- _Work request_
Using the listing below, give the number of lines in which the string "attr" appears, and nothing else.

- _Listed records_

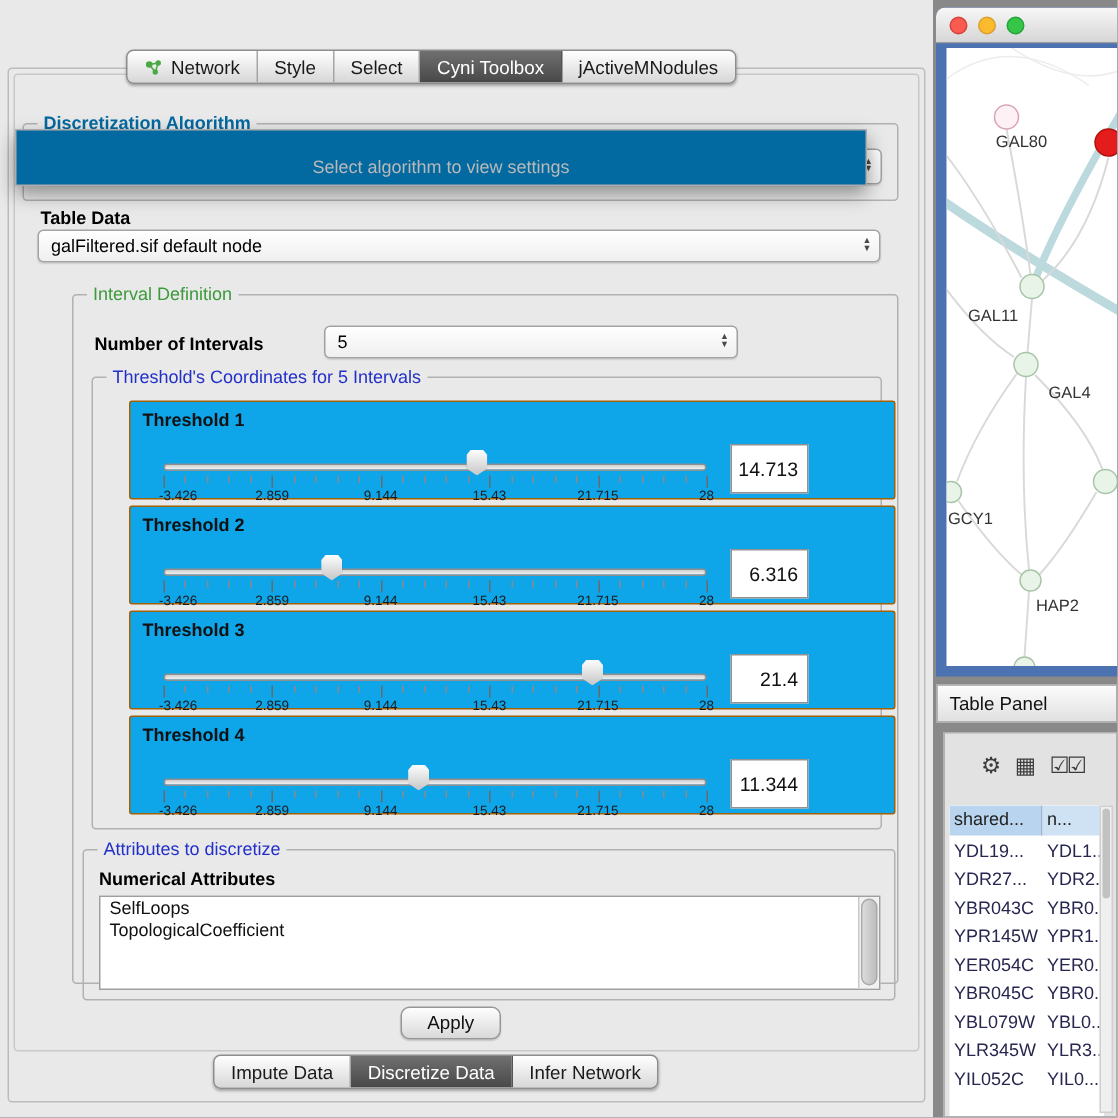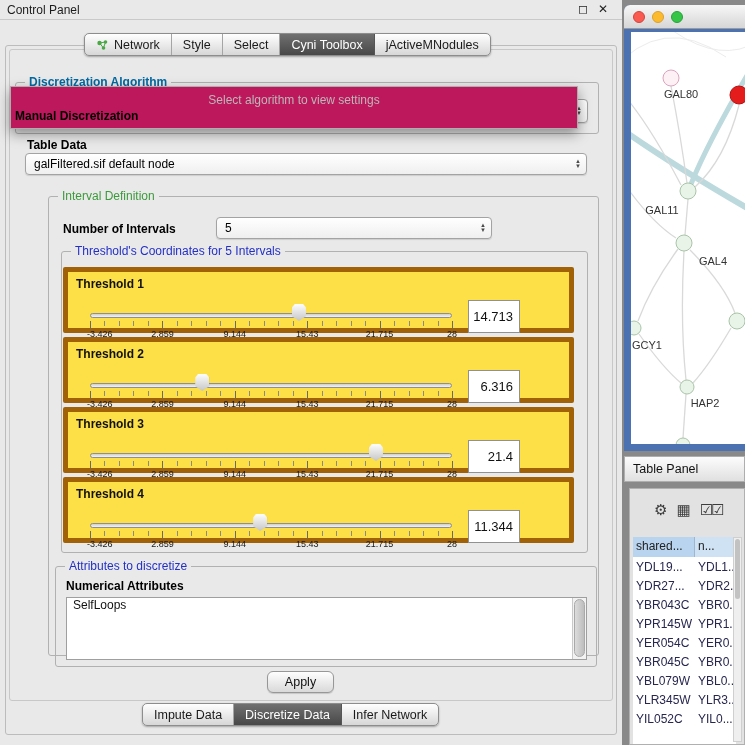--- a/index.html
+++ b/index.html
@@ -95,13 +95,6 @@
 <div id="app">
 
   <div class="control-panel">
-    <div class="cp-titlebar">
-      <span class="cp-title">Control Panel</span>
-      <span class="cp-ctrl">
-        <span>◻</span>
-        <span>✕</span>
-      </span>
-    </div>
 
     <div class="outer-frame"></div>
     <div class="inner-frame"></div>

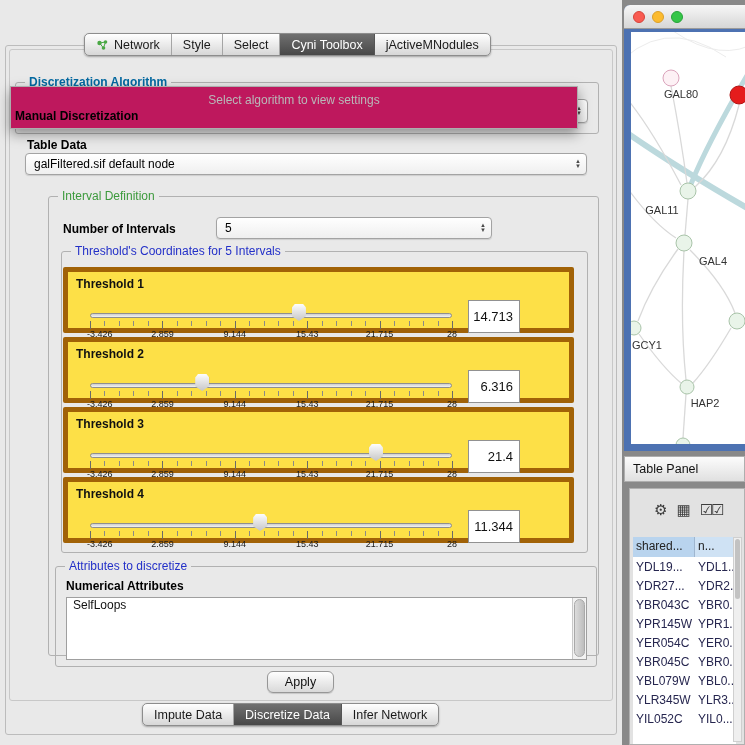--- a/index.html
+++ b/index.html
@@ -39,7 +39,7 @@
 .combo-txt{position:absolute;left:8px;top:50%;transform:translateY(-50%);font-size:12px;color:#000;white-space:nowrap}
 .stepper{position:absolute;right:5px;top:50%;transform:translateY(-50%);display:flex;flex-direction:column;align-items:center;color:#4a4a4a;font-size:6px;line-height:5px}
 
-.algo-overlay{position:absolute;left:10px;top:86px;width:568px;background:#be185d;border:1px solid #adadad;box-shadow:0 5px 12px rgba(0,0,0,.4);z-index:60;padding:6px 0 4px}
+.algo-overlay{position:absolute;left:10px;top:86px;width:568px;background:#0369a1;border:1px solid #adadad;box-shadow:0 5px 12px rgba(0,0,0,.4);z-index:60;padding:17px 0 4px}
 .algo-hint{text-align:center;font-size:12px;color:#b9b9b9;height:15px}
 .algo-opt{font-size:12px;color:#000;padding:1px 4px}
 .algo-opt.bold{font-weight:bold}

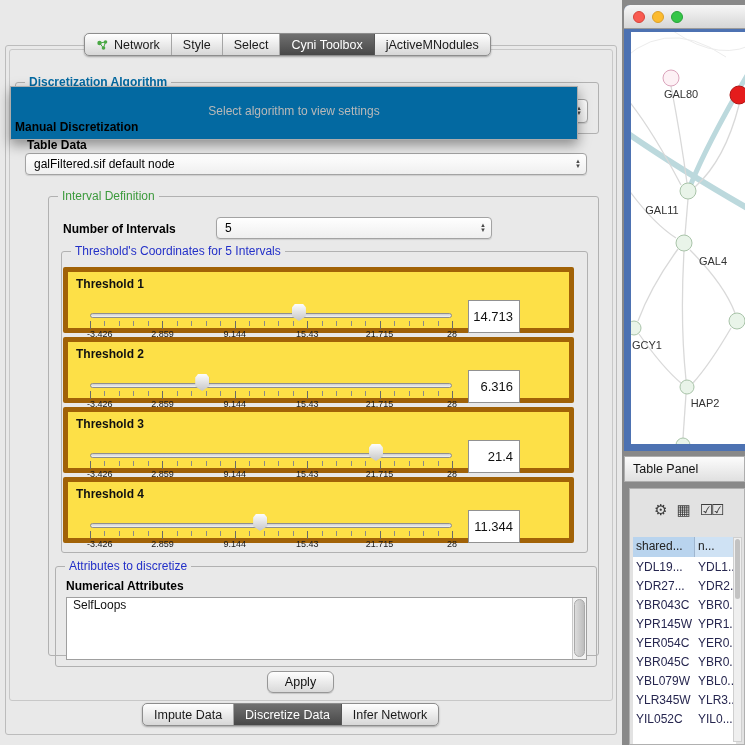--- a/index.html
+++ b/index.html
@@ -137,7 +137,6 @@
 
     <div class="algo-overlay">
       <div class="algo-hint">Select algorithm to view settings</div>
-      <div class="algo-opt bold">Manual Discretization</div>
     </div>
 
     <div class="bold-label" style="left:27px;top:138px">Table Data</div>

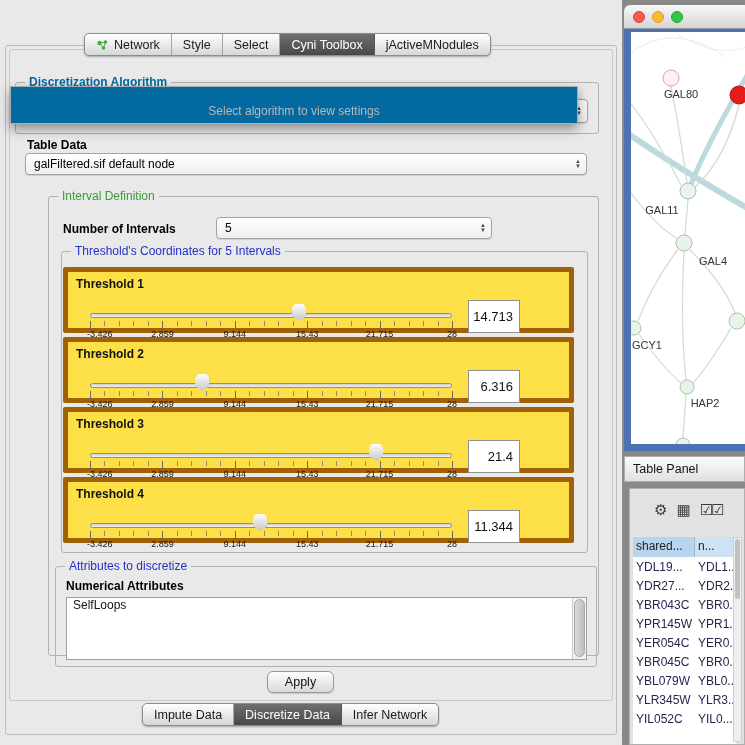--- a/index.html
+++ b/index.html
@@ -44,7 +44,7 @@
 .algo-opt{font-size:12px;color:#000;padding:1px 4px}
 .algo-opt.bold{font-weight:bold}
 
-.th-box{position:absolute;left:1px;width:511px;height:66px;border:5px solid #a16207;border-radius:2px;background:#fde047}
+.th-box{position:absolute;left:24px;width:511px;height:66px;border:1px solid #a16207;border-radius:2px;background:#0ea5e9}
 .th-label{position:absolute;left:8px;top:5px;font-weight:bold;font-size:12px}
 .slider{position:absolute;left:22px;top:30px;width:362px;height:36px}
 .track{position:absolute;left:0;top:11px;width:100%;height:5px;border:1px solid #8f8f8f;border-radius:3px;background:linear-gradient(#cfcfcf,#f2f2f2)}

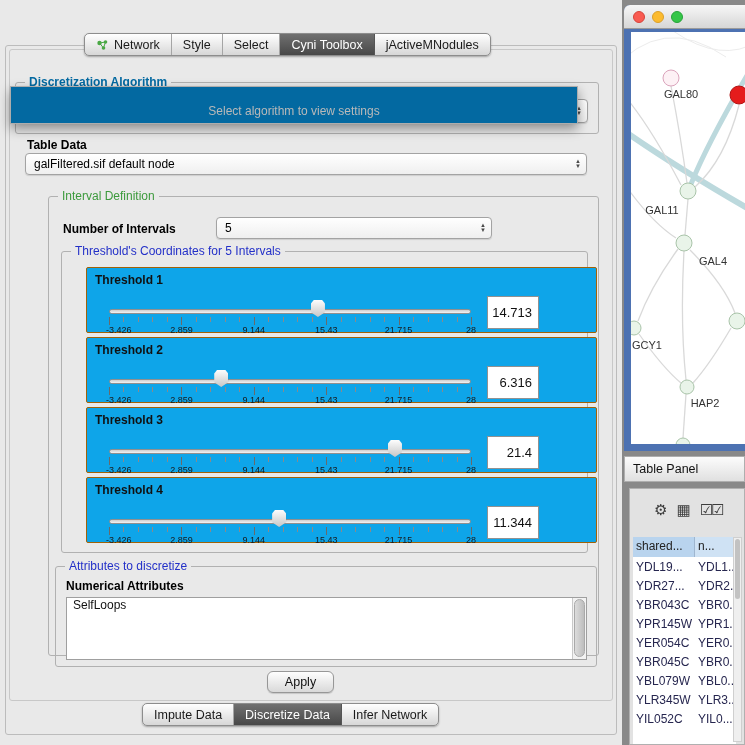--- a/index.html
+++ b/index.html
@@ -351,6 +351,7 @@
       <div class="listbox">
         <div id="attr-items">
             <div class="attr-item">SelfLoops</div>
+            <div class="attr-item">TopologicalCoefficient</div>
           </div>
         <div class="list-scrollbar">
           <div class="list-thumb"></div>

---

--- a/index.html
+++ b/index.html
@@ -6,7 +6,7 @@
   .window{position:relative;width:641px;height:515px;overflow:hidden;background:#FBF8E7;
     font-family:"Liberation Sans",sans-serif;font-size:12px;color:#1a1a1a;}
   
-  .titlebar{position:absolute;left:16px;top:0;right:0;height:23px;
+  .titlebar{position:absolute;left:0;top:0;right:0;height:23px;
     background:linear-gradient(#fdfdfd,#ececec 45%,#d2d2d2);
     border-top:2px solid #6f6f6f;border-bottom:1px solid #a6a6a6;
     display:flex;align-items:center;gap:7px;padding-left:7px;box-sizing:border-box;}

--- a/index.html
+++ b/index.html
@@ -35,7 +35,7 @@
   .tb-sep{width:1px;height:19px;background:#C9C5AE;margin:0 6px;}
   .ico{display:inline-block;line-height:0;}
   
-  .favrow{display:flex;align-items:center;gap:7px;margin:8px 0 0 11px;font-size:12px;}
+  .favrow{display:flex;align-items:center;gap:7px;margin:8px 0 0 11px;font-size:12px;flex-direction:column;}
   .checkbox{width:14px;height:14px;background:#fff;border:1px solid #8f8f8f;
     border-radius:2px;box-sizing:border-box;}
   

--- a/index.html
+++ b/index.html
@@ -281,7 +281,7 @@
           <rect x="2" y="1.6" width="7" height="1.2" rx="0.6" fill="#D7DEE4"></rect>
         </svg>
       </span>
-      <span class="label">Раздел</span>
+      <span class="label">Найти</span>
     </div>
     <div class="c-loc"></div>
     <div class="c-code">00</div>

- _Reply_
3